The under performance of buy and hold strategies in 2015 sees many investors taking a more active approach to their portfolios.
The conflicting actions of global central banks will likely further increase market volatility in 2016. Combined with a modestly positive economic outlook and significant overhanging risks, the potential for wildly swinging sentiment to drive markets in either direction demands a strategic response from investors.
Put simply, the highest returns this year may go to those who position to take advantage of market swings – buying when prices are low, and selling after significant gains. The full or half year results reported by companies over the coming weeks could be a catalyst for moves in either direction. Those taking an active approach are likely on alert.
There are many ways in which active investors can improve returns through the reporting season. This may mean acting ahead of a company report, as well as taking advantage of any market moves after a company has announced its results.
Conventionally, many investors prefer not to act ahead of the latest company snapshot, and traders tend to view holding positions through a report as a 50/50 proposition, and therefore not worthwhile. However, the current market fragility means that any disappointment can cause a share price to sink.
The action in Bega Cheese this week is a good example. The interest in food supply chains to China, and the excellent reputation of Australian agricultural products make Bega a market darling – a good company with strong prospects trading at a rich valuation.

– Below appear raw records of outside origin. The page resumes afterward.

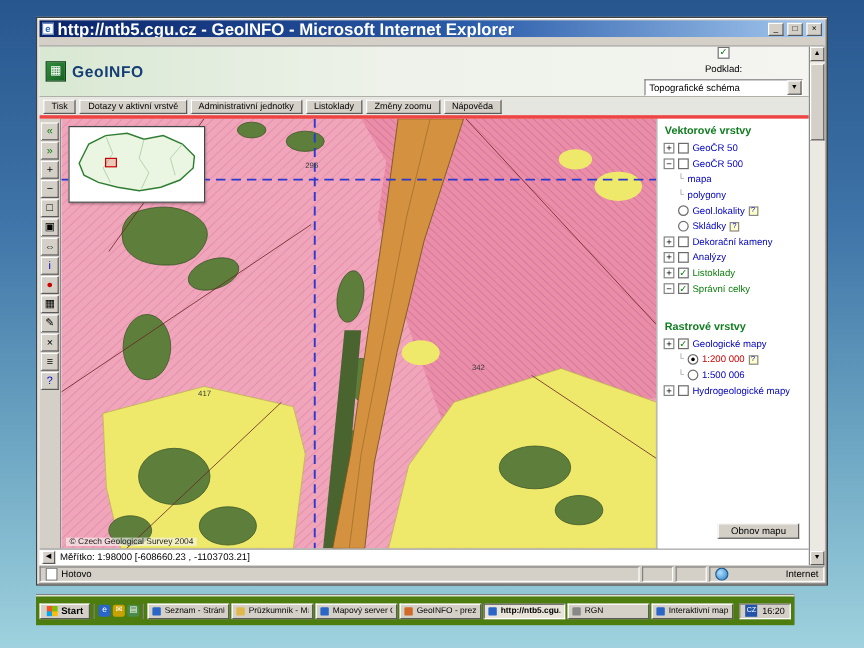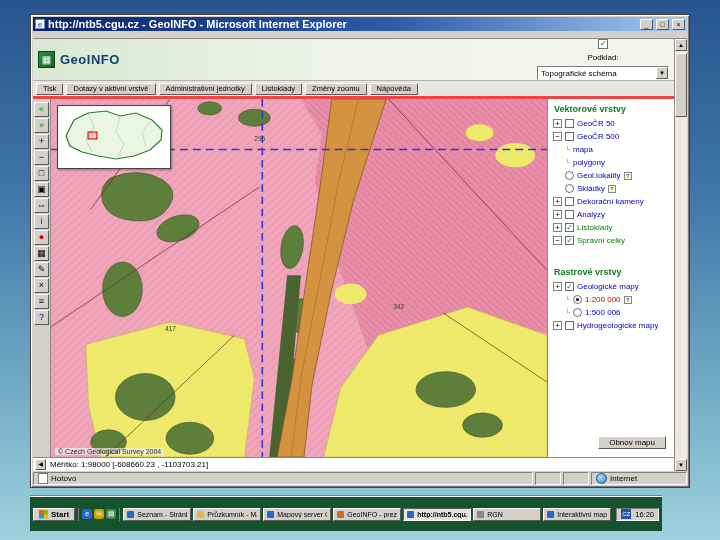--- a/index.html
+++ b/index.html
@@ -12,21 +12,21 @@
   .bevel-out{background:#d4d0c8;border:1px solid;border-color:#ffffff #5a5a5a #5a5a5a #ffffff;}
   .bevel-in{background:#d4d0c8;border:1px solid;border-color:#808080 #ffffff #ffffff #808080;}
   
   .window{position:absolute;left:30px;top:14px;width:660px;height:474px;background:#d4d0c8;
     border:1px solid #404040;box-shadow:inset 1px 1px 0 #fff,inset -1px -1px 0 #7a7a7a;
     padding:2px;box-sizing:border-box;display:flex;flex-direction:column;}
   .titlebar{height:14px;flex:0 0 14px;background:linear-gradient(90deg,#0a246a 0%,#2a5caa 55%,#a6caf0 100%);
     display:flex;align-items:center;padding:0 2px;gap:3px;}
   .win-icon{width:10px;height:10px;background:#fff;border:1px solid #6a8ac0;color:#2a66c8;
     font-size:8px;line-height:9px;text-align:center;font-weight:bold;flex:0 0 10px;box-sizing:border-box;}
-  .title-text{color:#fff;font-size:11px;font-weight:bold;flex:1;white-space:nowrap;overflow:hidden;}
+  .title-text{color:#fff;font-size:14px;font-weight:bold;flex:1;white-space:nowrap;overflow:hidden;}
   .tb-btn{width:13px;height:11px;font-size:7px;line-height:9px;text-align:center;color:#000;
     flex:0 0 13px;box-sizing:border-box;}
   .ie-toolbar{height:7px;flex:0 0 7px;background:#d4d0c8;border-bottom:1px solid #8a8a8a;}
   .page-wrap{flex:1;display:flex;min-height:0;background:#fff;}
   .page{flex:1;display:flex;flex-direction:column;min-width:0;background:#fff;}
   
   .page-header{flex:0 0 24px;display:flex;align-items:center;gap:5px;padding:0 5px;
     background:linear-gradient(90deg,#d8e8d2 0%,#eef2ea 45%,#f4f4f0 100%);border-bottom:1px solid #b0b0a8;}
   .logo-box{width:17px;height:17px;background:linear-gradient(135deg,#2f8f3a,#176023);border:1px solid #0d4517;
     color:#fff;font-size:10px;line-height:16px;text-align:center;box-sizing:border-box;}
@@ -84,26 +84,26 @@
   .hscroll-btn{width:11px;height:11px;font-size:6px;line-height:9px;text-align:center;box-sizing:border-box;}
   .scale-text{font-size:8px;color:#000;white-space:nowrap;}
   .vscroll{flex:0 0 12px;background:#ece9e2;position:relative;border-left:1px solid #8a8a8a;}
   .vs-btn{position:absolute;left:0;width:12px;height:12px;font-size:6px;line-height:10px;text-align:center;box-sizing:border-box;}
   .vs-up{top:0;} .vs-down{bottom:0;}
   .vs-thumb{position:absolute;left:0;top:14px;width:12px;height:64px;box-sizing:border-box;}
   .statusbar{flex:0 0 13px;background:#d4d0c8;display:flex;gap:2px;align-items:stretch;padding-top:1px;}
   .status-cell{display:flex;align-items:center;gap:3px;font-size:8px;padding:0 4px;overflow:hidden;}
   .status-main{flex:1;}
   .status-sm{flex:0 0 16px;}
-  .status-zone{flex:0 0 86px;}
+  .status-zone{flex:0 0 86px;justify-content:space-between;}
   .doc-ic{width:8px;height:9px;background:#fff;border:1px solid #777;flex:0 0 8px;}
   .globe-ic{width:9px;height:9px;border-radius:50%;flex:0 0 9px;
     background:radial-gradient(circle at 35% 35%,#aee0ff,#2f7fc4);border:1px solid #1b5e96;}
   
-  .taskbar{position:absolute;left:30px;top:496px;width:632px;height:35px;background:#14532d;
+  .taskbar{position:absolute;left:30px;top:496px;width:632px;height:25px;background:#4d7c0f;
     border-top:1px solid #fff;box-shadow:0 -1px 0 #808080;display:flex;align-items:center;gap:3px;padding:0 3px;box-sizing:border-box;}
   .start-btn{height:13px;display:flex;align-items:center;gap:3px;padding:0 5px;font-size:8px;font-weight:bold;box-sizing:border-box;}
   .flag{width:9px;height:9px;flex:0 0 9px;
     background:
       linear-gradient(to right,#f35325 0 50%,#81bc06 50% 100%) 0 0/100% 50% no-repeat,
       linear-gradient(to right,#05a6f0 0 50%,#ffba08 50% 100%) 0 100%/100% 50% no-repeat;}
   .ql{display:flex;gap:2px;align-items:center;padding:0 3px;border-left:1px solid #808080;border-right:1px solid #808080;height:13px;}
   .ql-ic{width:10px;height:10px;font-size:7px;line-height:10px;text-align:center;color:#fff;border-radius:2px;}
   .task-buttons{flex:1;display:flex;gap:2px;min-width:0;}
   .task-btn{flex:0 0 68px;height:13px;display:flex;align-items:center;gap:3px;padding:0 3px;box-sizing:border-box;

After the company announced the loss of a supply contract to Coles, the shares were slammed, despite trading below recent all-time highs:
Although this was a one-off, the share price impact of a poorer than expected result could be similar.

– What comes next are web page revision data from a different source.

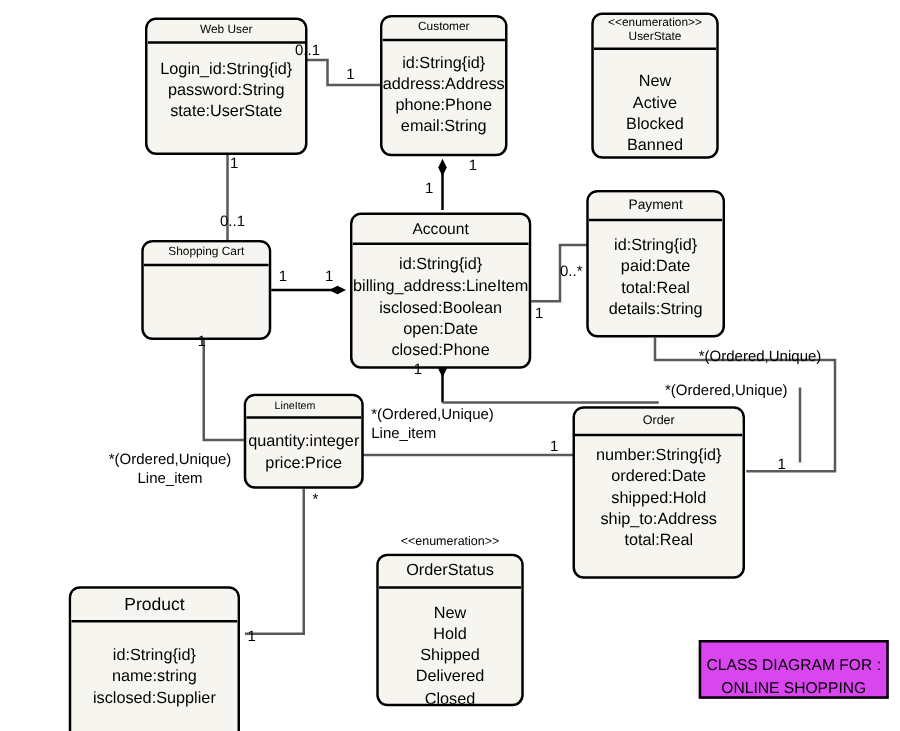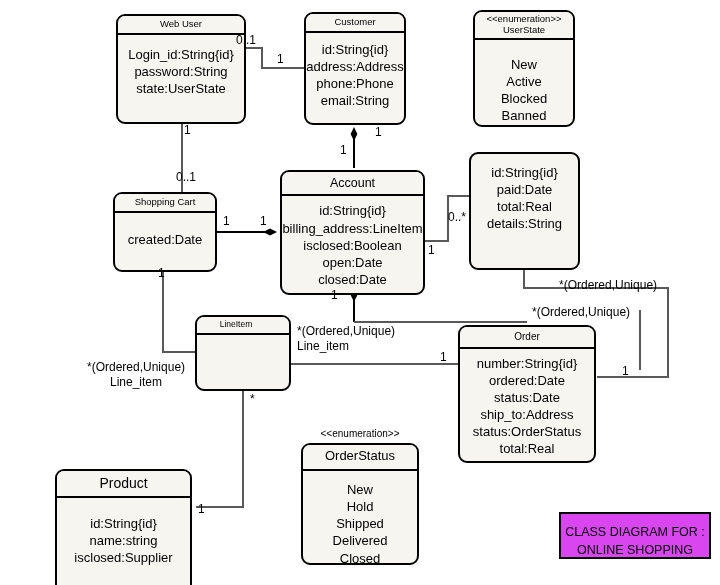--- a/index.html
+++ b/index.html
@@ -95,57 +95,58 @@
     <div class="uml-attrs enum">
       <div>New</div>
       <div>Active</div>
       <div>Blocked</div>
       <div>Banned</div>
     </div>
   </div>
 
   <div class="uml-box" style="left:113px;top:192px;width:104px;height:80px;">
     <div class="uml-title">Shopping Cart</div>
-    <div class="uml-attrs" style="padding-top:18px;">
-      <div>created:Date</div>
-    </div>
   </div>
 
   <div class="uml-box" style="left:280px;top:170px;width:145px;height:125px;">
     <div class="uml-title" style="font-size:12.5px;padding:4px 2px 4px 2px;">Account</div>
     <div class="uml-attrs" style="padding-top:6px;">
       <div>id:String{id}</div>
       <div>billing_address:LineItem</div>
       <div>isclosed:Boolean</div>
       <div>open:Date</div>
-      <div>closed:Date</div>
+      <div>closed:Phone</div>
     </div>
   </div>
 
   <div class="uml-box" style="left:469px;top:152px;width:111px;height:118px;">
+    <div class="uml-title" style="font-size:11px;padding:4px 2px 4px 2px;">Payment</div>
     <div class="uml-attrs" style="padding-top:10px;">
       <div>id:String{id}</div>
       <div>paid:Date</div>
       <div>total:Real</div>
       <div>details:String</div>
     </div>
   </div>
 
   <div class="uml-box" style="left:195px;top:315px;width:96px;height:76px;">
     <div class="uml-title" style="font-size:8.5px;padding:3px 16px 3px 2px;">LineItem</div>
+    <div class="uml-attrs" style="padding-top:9px;">
+      <div>quantity:integer</div>
+      <div>price:Price</div>
+    </div>
   </div>
 
   <div class="uml-box" style="left:458px;top:325px;width:138px;height:138px;">
     <div class="uml-title" style="font-size:10px;padding:4px 2px 4px 2px;">Order</div>
     <div class="uml-attrs" style="padding-top:6px;">
       <div>number:String{id}</div>
       <div>ordered:Date</div>
-      <div>status:Date</div>
+      <div>shipped:Hold</div>
       <div>ship_to:Address</div>
-      <div>status:OrderStatus</div>
       <div>total:Real</div>
     </div>
   </div>
 
   <div class="uml-box" style="left:55px;top:427px;width:137px;height:126px;margin-top:42px;">
     <div class="uml-title big">Product</div>
     <div class="uml-attrs" style="padding-top:17px;">
       <div>id:String{id}</div>
       <div>name:string</div>
       <div>isclosed:Supplier</div>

Investors are all different, and the right course of action depends on personal circumstances as much as market conditions. Investors unsure about the right approach should seek expert advice. With that in mind, the following stocks may be ripe for profit taking ahead of a their reports. This is not a reflection of their quality, or their longer term prospects. Most of these stocks are highly desirable.

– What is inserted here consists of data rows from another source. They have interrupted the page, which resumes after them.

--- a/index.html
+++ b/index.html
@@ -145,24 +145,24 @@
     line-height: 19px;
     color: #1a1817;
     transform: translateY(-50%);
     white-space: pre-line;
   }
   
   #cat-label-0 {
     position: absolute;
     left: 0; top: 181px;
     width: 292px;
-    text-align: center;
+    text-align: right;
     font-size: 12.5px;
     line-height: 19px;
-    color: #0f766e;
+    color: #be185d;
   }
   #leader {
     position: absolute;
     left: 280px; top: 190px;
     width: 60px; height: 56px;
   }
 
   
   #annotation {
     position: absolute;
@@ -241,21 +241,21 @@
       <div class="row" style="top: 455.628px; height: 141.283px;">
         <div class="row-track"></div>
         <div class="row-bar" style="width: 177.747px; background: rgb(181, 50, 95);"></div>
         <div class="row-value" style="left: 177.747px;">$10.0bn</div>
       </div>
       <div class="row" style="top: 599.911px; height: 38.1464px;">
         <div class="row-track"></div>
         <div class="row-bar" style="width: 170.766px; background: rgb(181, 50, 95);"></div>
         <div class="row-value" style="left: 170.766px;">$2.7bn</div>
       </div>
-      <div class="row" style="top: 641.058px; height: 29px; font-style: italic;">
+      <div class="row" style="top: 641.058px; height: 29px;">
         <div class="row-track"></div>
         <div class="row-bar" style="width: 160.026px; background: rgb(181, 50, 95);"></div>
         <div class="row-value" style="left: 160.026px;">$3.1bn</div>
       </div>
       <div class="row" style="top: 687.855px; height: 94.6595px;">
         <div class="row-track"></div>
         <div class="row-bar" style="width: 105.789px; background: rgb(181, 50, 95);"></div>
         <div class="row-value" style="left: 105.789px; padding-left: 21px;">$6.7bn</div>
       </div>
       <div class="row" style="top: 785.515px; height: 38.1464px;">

However, selling ahead of a potential 10-20% fall, possibly with a view to buying back in at lower levels, is a useful tactic in an active investor strategy.
CSL Ltd is a prime example of the risk in market darlings. CSL is a great Australian success story, with truly global operations and an impressive track record in research and product development. However, it is trading at record share prices, despite some analysts revising earnings expectations down (albeit slightly) over the last six months. There are other analysts who are expecting better than consensus earnings, with uncertainty surrounding the impact of a lower Australian dollar. Its share price is up more than 20% in three months, and it is now trading on a forward Price to Earnings ratio around 26 to 1. Any disappointment at its half-year profit result on February 16 could see a significant share price reaction.
Carsales.com Ltd (CAR) is another example of a much loved stock. Up 25% since mid-November, it’s also touched record highs and is trading at a P/E around 25x. Once again, this is a higher quality company with a strong track record (although I was rather disturbed to visit their investor relations site and find a very poorly designed forward calendar – Bloomberg says February 18). Nonetheless, the share price at current levels in my view represents what the boffins call “asymmetric risk”. That is, the potential fall if CAR disappoints is much larger than any likely rally if they surprise on the upside.
REA Group Ltd has similarities, and more urgency for investors – it reports on February 5. Although it has pulled back from the all-time high hit in the first week of January, it is up 30% since September 2015. While the prospects are good, this is reflected in its valuation. The P/E is around 29x.
This approach may rub some investors the wrong way. In a low return environment, increasing transactions (and therefore transaction costs) appears counter-intuitive. However, this thinking may also relate to the good old days, given that most online brokers now charge one-eighth of a percent or less per transaction.
Investors seeking average returns should do what the average investor does. Investors seeking superior returns must be prepared to move away from the herd. An active investment strategy is one rational response to the anticipated increase in market volatility over the course of the year.